CORNELL (US) — Worm compost is not only an ideal fertilizer, it may also prove to be an organic way to protect seeds from a pathogen that has been a scourge to farmers.
By teaming up with a New York composting business, researchers believe they have found an organic way to raise healthier plants with less environmental impact.
The beneficial microbes in vermicompost—the product if composting using various species of worms—can colonize a seed’s surface and protect it from infection by releasing a substance that interferes with the chemical signaling between the host and the pathogen, says Allison Jack, a doctoral student at Cornell University, whose work builds on previous research by Eric Nelson, professor of plant pathology and plant-microbe biology.
“We know the microbes are actually adding something the zoospores don’t like,” Jack says. “Now we just have to find out what it is.”
Eric Carr, a master’s student in Nelson’s lab, is focusing on the suppressive qualities of vermicompost on a different stage of the life cycle of Pythium aphanidermatum, a pathogen whose mobile spores infect seedlings, causing them to “damp off,” or wither, shortly after germination.
The research helps contribute to opportunities to turn waste products like manure into important disease-suppressive soil amendments.

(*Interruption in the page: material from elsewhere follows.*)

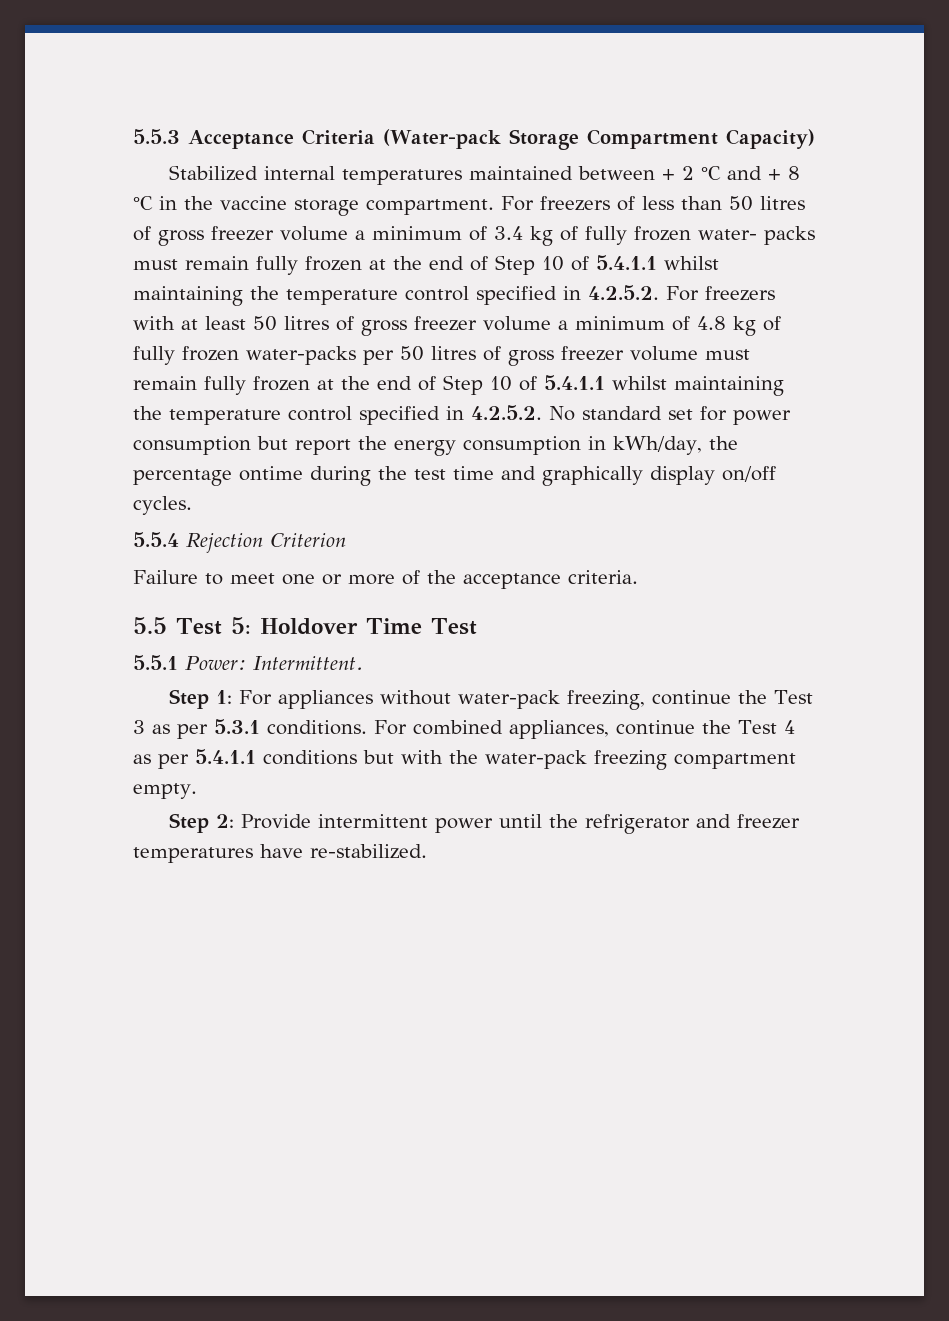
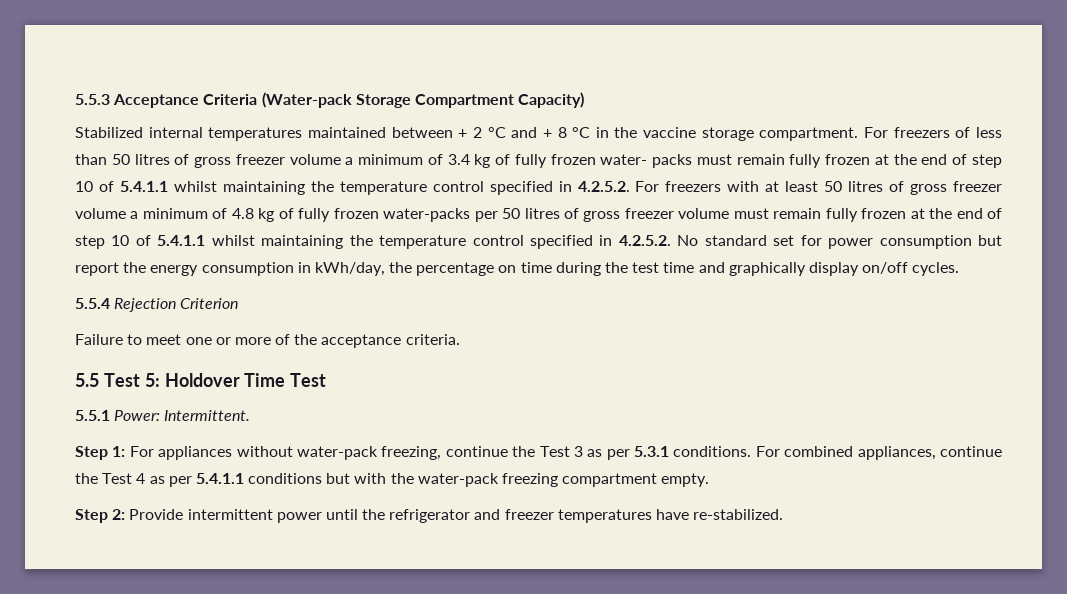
- For freezers of less than 50 litres of gross freezer volume a minimum of 3.4 kg of fully frozen water- packs must remain fully frozen at the end of Step 10 of 5.4.1.1 whilst maintaining the temperature control specified in 4.2.5.2. For freezers with at least 50 litres of gross freezer volume a minimum of 4.8 kg of fully frozen water-packs per 50 litres of gross freezer volume must remain fully frozen at the end of Step 10 of 5.4.1.1 whilst maintaining the temperature control specified in 4.2.5.2. No standard set for power consumption but report the energy consumption in kWh/day, the percentage ontime during the test time and graphically display on/off cycles.
+ For freezers of less than 50 litres of gross freezer volume a minimum of 3.4 kg of fully frozen water- packs must remain fully frozen at the end of step 10 of 5.4.1.1 whilst maintaining the temperature control specified in 4.2.5.2. For freezers with at least 50 litres of gross freezer volume a minimum of 4.8 kg of fully frozen water-packs per 50 litres of gross freezer volume must remain fully frozen at the end of step 10 of 5.4.1.1 whilst maintaining the temperature control specified in 4.2.5.2. No standard set for power consumption but report the energy consumption in kWh/day, the percentage on time during the test time and graphically display on/off cycles.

“At some point in our lives, we’re going to have to start using these types of natural resources and use them more efficiently; when that time comes, we’ll have a better idea of how it works,” Carr says.
Certain composts can suppress diseases, research has shown, but what is still unknown is which of the thousands of undescribed microbes in healthy compost are responsible for suppressing which diseases.
Another challenge in identifying suppressors and harnessing them is the variability of different composts.
To overcome this issue, Jack has teamed up with Tom Herlihy, who produces 2.5 million pounds of vermicompost a year through his Avon, NY, company, Worm Power. Because his dairy manure feedstock is regular and the process controlled, Herlihy’s end product is highly consistent, a quality that’s good for growers and for scientists.
Most seeds are treated in this country with chemicals,” Herlihy says. “If we know our vermicompost can suppress Pythium, wouldn’t it be nice if we could come up with a vermicompost-based solution, rather than a chemical one?”
There could also be economic benefit if the Environmental Protection Agency, for example, allows Herlihy to market his product as a biopesticide.
A related project focuses on vermicompost’s organic fertilizing capability. Horticulture assistant professor Neil Mattson will study how organic growers can incorporate vermicompost into their potting mixes for better nutrient management. That three-year research project, supported by the U.S. Department of Agriculture, will begin this spring
“What a lot of these growers tell us is fertility issues are the hardest to solve organically,” says Mattson. “This is a community that is doing a lot of great things. We want to make their production systems even more profitable. We want to promote production systems that promote healthy environments.”